During the cumulative period, TB was reported in 16 (0.2%) abatacept-treated patients (IR [95% CI]: 0.08 [0.05–0.12]). There were 6 cases of pulmonary TB; most of the patients (83%) were female with an age range of 39–64 years; geographically, cases were reported from Brazil (n = 1), Korea (n = 1), Mexico (n = 2), Portugal (n = 1) and Thailand (n = 1). One case of pulmonary TB resulted in death.
Five (31.3%) cases of TB were extrapulmonary (bone, lymph node, peritoneal, pleurisy). Most of the patients (60%) were female with an age range of 47–55 years; cases were reported from Argentina (n = 2), Brazil (n = 1), South Africa (n = 1) and Thailand (n = 1).
There were 2 cases of unspecified TB; both patients were female and aged 35 and 55 years (cases reported from Mexico [n = 1] and Peru [n = 1]).
Three (18.8%) cases of latent TB were reported; 2 (67%) patients were male, aged 43, 62 and 71 years, with cases reported from Mexico (n = 2) and Taiwan (n = 1). Cases of latent TB were not included in the IR of overall OIs.
Herpes simplex virus and herpes zoster
Of the 284 herpes cases, 13 were reported as SAEs of herpes (9 zoster, 1 simplex, 1 dermatitis, 1 ophthalmic and 1 virus infection). Herpes zoster was reported as a standard adverse event; therefore, additional clinical details were not collected. None of the herpes zoster cases were included in the overall OI IR.
Herpes simplex and zoster were reported numerically more often with abatacept versus placebo in the controlled periods. There were 57 (2.1%) and 22 (1.5%) cases of herpes simplex and 44 (1.7%) and 21 (1.4%) cases of herpes zoster reported in the abatacept and placebo groups during the controlled periods. The IRs were similar and the corresponding 95% CIs were overlapping for herpes simplex IR [95% CI]: 2.5 [1.9–3.2] vs 1.8 [1.1–2.7] and herpes zoster IR [95% CI]: 1.9 [1.4–2.5] vs 1.7 [1.1–2.6], respectively.
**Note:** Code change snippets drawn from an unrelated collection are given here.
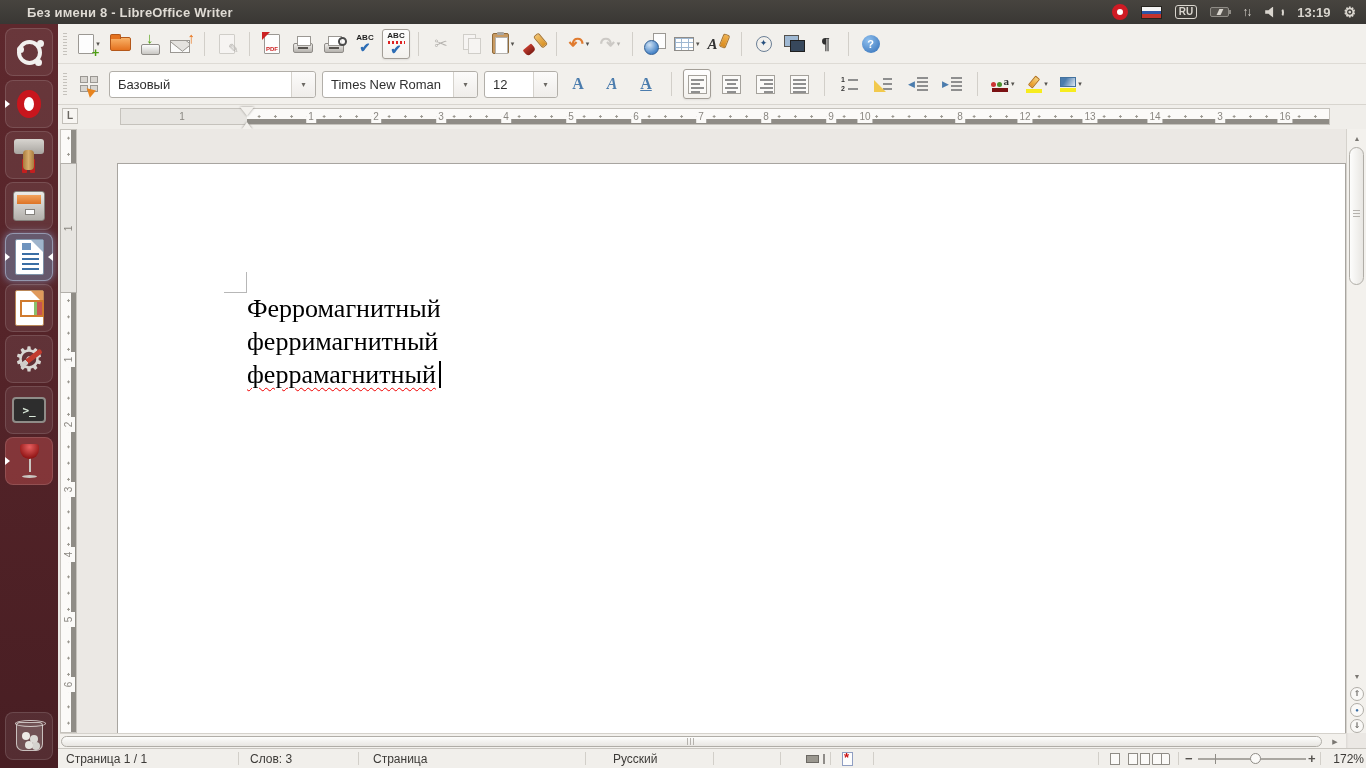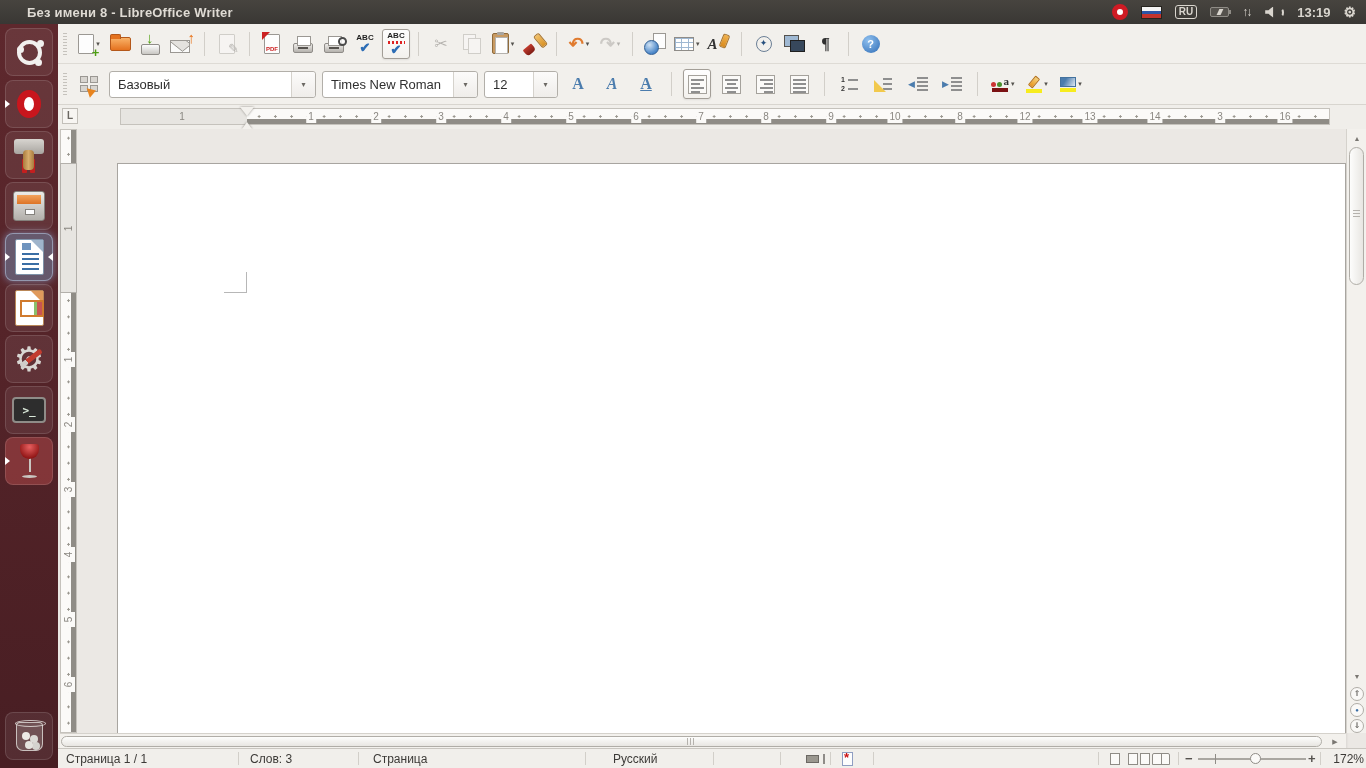--- a/index.html
+++ b/index.html
@@ -485,7 +485,7 @@
     <span class="hn" style="left:580px">7</span>
     <span class="hn" style="left:645px">8</span>
     <span class="hn" style="left:710px">9</span>
-    <span class="hn" style="left:774px">10</span>
+    <span class="hn" style="left:744px">10</span>
     <span class="hn" style="left:839px">8</span>
     <span class="hn" style="left:904px">12</span>
     <span class="hn" style="left:969px">13</span>

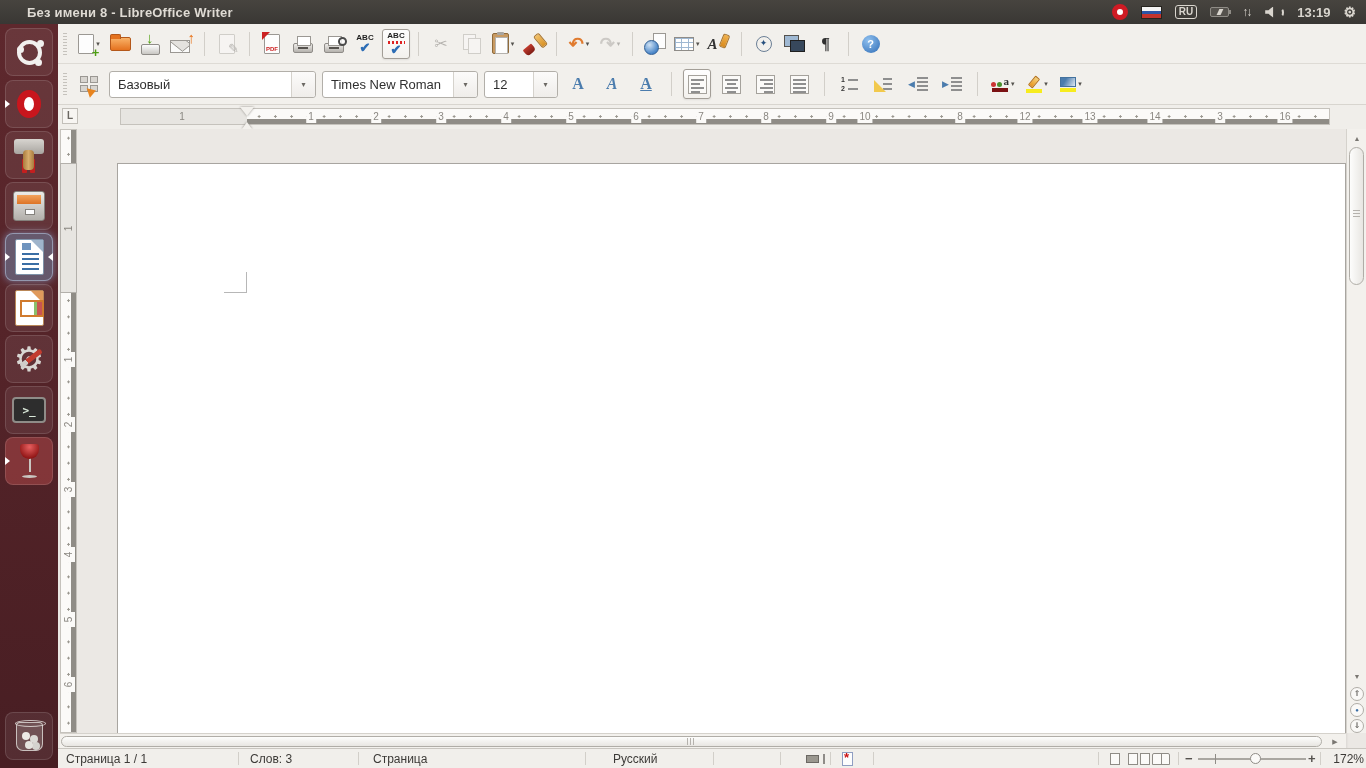--- a/index.html
+++ b/index.html
@@ -510,6 +510,11 @@
   <div class="page"></div>
   <div class="cmark"></div>
 
+  <div class="textblock">
+    <div>Ферромагнитный</div>
+    <div>ферримагнитный</div>
+    <div><span class="misspell">феррамагнитный</span><span class="caret"></span></div>
+  </div>
 
   <div class="vscroll">
     <span class="vsbtn" style="top:2px">▲</span>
In the cumulative periods, the IRs (95% CI) for abatacept were lower for both herpes simplex (1.48 [1.32–1.65]) and herpes zoster (1.53 ([1.36–1.71]) compared with the IRs in the controlled periods. All AEs coded as herpes during the controlled periods were non-serious, except for 2 cases of herpes zoster infections (mild/grade I) with abatacept treatment, of which one was deemed probably related to treatment by the investigator, resulting in discontinuation of abatacept During the cumulative periods, most of the AEs coded as herpes were herpes zoster and all were non-serious.